将分箱出现次数的各个值乘以 100 再除以总出现次数 [11],即可得出每个分箱占总数的百分比。这些的累积总数给出了每个箱的上限的百分位数。假设较低的 30 个百分位数,它出现在第二个容器中,因此在本例中为 2。较低的 20 个百分位数和第 50 个百分位数(中位数)位于同一个容器中,因此对它们来说,答案也是 2。
这有效,因为您选择了每个数据点值一个容器。如果像更常见的那样,这些是范围(例如 1-5、6-10 等),那么较低的 20% 和 50% 的百分位数可能仍位于同一个容器中,但不一定具有相同的值。但是,要确定该值,只需进一步检查该箱的内容即可确定确切的值,而不是整个数据集。
The median in your example is quite easy as you are showing an odd number of total
No. of occurrences. By observation, the median in 2. Relative to the last 2 (the sixth value in the sequence) there are five values less than or equal [1,1,2,2,2] and five values greater than or equal [3,3,4,4,4].This can be calculated from your summary data with a formula such as
=(1+SUM(No._of_occurrences))/2whereNo._of_occurencesis the named range containing the array of your No. of occurrences [2,4,2,3].A data set with an even number of datapoints does not have a median so any result from adding one datapoint (say 4) is suspect. The formula would return 6.5 in that case, with the half indicating an invalid result (there are two middle values). Though if taking a fairly conventional approach of averaging these two values, then the formula result can be interpreted as the mean of the sixth [2] and seventh [3] values – ie 2.5.
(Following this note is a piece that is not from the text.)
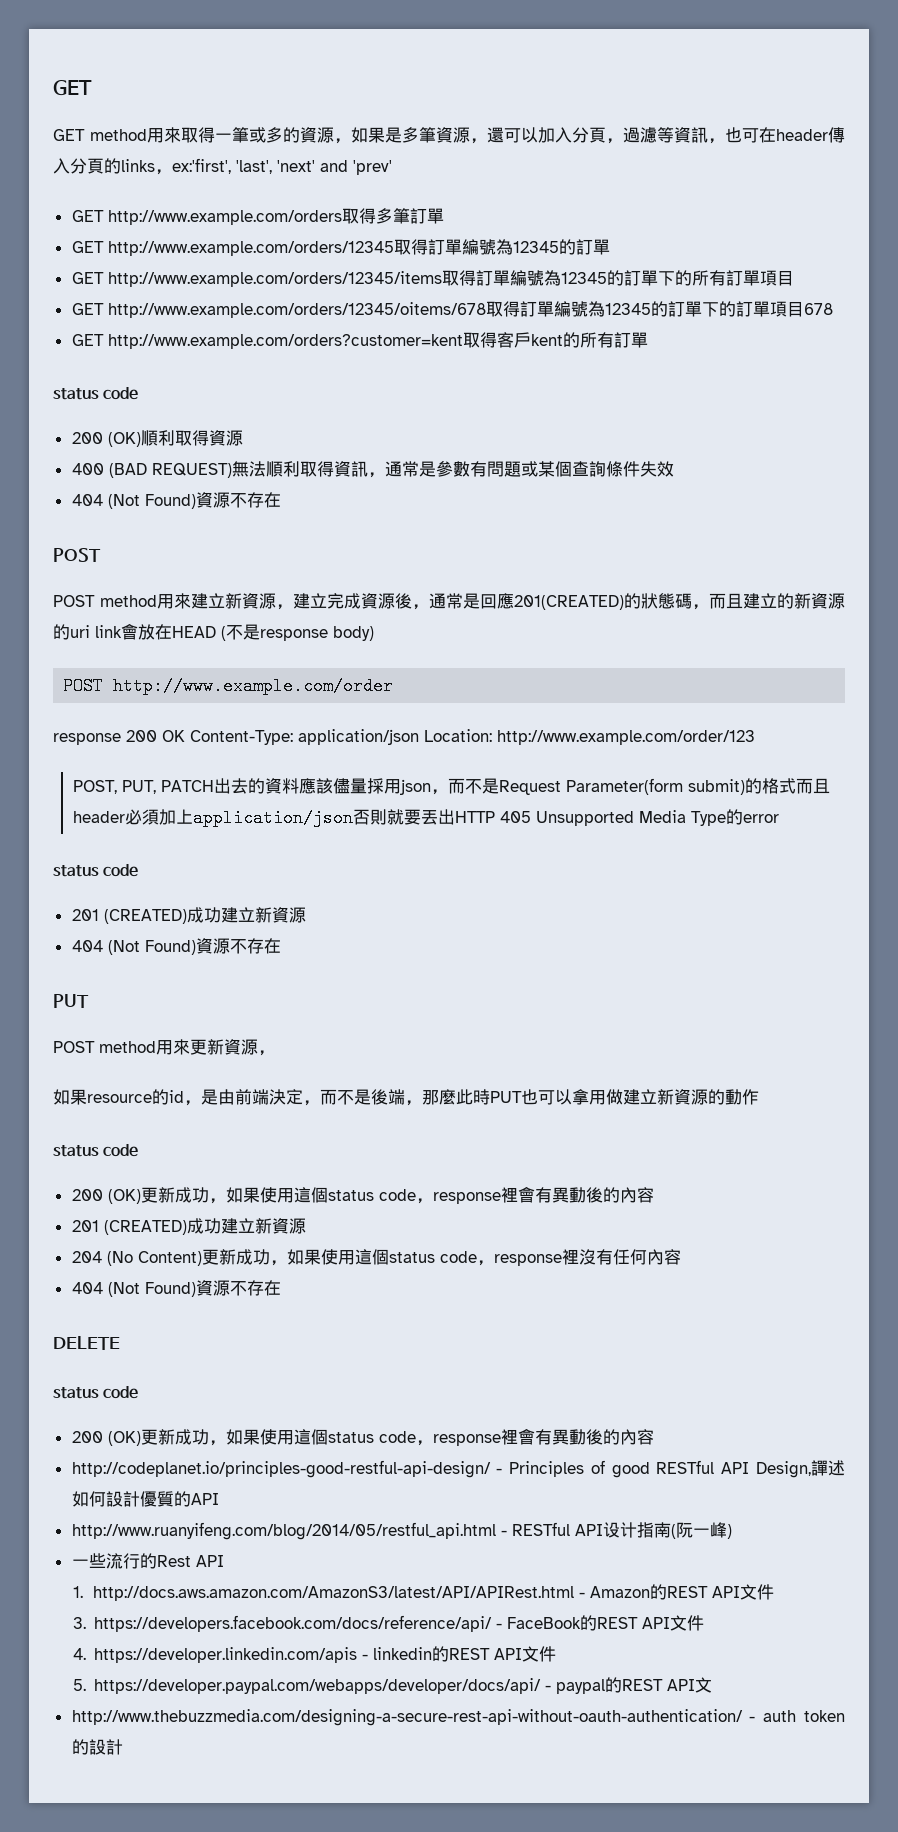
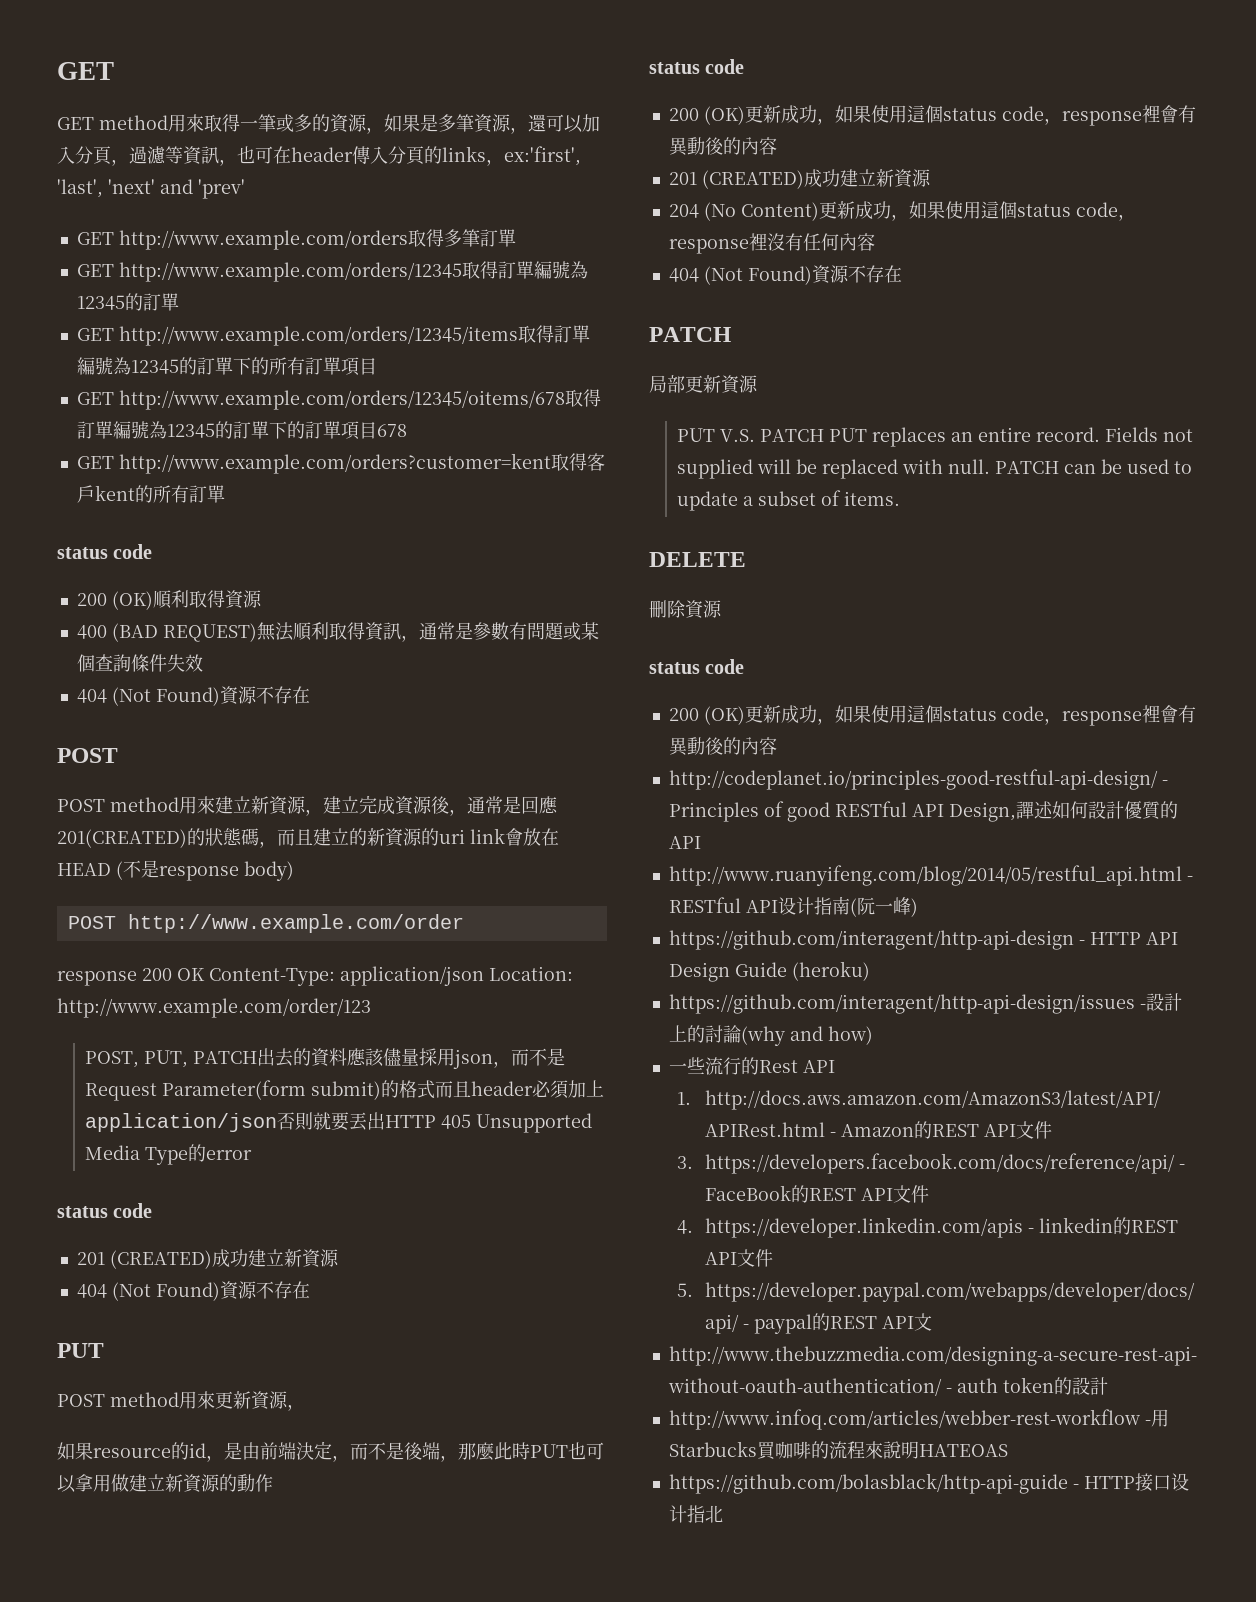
(281, 1288) none -> [649,327,731,342] [649,375,758,394] [677,427,1194,447] [677,459,1193,479] [677,490,901,511] // PATCH // 局部更新資源 // PUT V.S. PATCH PUT replaces an entire record. Fields not supplied will be replaced with null. PATCH can be used to update a subset of items.
(120, 1343) none -> [649,600,722,619] // 刪除資源
(732, 1531) none -> [668,930,1178,950] [668,961,870,982] [668,993,1182,1014] [668,1025,873,1046] // https://github.com/interagent/http-api-design - HTTP API Design Guide (heroku) // https://github.com/interagent/http-api-design/issues -設計上的討論(why and how)
(123, 1747) none -> [668,1409,1169,1430] [668,1441,1008,1460] [668,1473,1189,1494] [668,1505,723,1523] // http://www.infoq.com/articles/webber-rest-workflow -用Starbucks買咖啡的流程來說明HATEOAS // https://github.com/bolasblack/http-api-guide - HTTP接口设计指北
Individual values for your binned No. of occurrences multiplied by 100 and divided by the total No. of occurrences [11] would give the percentages each bin contributes to the total. A cumulative total of these gives the percentile for the upper limit of each bin. Taking say the lower 30th percentile, this arises in the second bin, hence in this case is 2. The lower 20th and the 50th percentile (median) are in the same bin so for them the answer is also 2.
This works because you chose one bin per data point value. Had these, as is more usual, been ranges (say 1-5, 6-10 etc) then the lower 20th and the 50th percentile may still have been in the same bin but would not necessarily have had the same value. However, to determine the value only the contents of that bin would require further examination to determine the exact value, rather than your entire dataset.